"""

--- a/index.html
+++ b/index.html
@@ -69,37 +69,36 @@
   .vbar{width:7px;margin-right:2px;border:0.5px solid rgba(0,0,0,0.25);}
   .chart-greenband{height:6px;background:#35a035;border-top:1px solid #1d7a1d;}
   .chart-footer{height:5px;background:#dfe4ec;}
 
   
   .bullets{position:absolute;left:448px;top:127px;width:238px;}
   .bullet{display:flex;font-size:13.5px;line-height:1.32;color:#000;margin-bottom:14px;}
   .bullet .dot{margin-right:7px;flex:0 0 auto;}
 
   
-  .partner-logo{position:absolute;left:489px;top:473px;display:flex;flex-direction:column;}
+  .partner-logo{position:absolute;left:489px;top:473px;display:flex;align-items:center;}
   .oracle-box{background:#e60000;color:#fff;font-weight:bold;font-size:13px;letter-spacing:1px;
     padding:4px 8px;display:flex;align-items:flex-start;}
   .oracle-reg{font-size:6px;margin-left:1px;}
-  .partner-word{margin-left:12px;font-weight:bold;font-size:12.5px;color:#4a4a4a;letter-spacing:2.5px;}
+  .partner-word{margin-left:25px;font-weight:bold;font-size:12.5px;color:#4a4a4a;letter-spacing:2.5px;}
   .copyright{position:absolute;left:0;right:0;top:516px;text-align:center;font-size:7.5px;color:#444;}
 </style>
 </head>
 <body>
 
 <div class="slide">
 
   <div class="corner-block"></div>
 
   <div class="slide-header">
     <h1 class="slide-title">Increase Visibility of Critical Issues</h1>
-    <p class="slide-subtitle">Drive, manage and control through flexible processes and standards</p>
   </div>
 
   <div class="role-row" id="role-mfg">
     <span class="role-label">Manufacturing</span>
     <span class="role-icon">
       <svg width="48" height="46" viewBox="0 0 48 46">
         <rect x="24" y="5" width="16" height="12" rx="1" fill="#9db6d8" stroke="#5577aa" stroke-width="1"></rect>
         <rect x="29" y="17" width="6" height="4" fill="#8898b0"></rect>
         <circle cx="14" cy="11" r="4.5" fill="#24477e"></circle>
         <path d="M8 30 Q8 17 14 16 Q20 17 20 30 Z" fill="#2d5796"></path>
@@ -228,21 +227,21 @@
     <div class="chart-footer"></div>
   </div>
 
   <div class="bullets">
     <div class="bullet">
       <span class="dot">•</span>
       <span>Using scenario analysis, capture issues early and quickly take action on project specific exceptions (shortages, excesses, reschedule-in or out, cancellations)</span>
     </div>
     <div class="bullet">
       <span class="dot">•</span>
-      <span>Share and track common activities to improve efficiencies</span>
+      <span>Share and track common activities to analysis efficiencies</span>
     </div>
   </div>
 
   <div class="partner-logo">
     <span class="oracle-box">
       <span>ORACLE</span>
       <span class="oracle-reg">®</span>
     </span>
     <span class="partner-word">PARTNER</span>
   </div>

"""

## Work instruction
Starting from the records above, filter out all lines except those containing the word "Share".

## Answer for this exercise
-      <span>Share and track common activities to improve efficiencies</span>
+      <span>Share and track common activities to analysis efficiencies</span>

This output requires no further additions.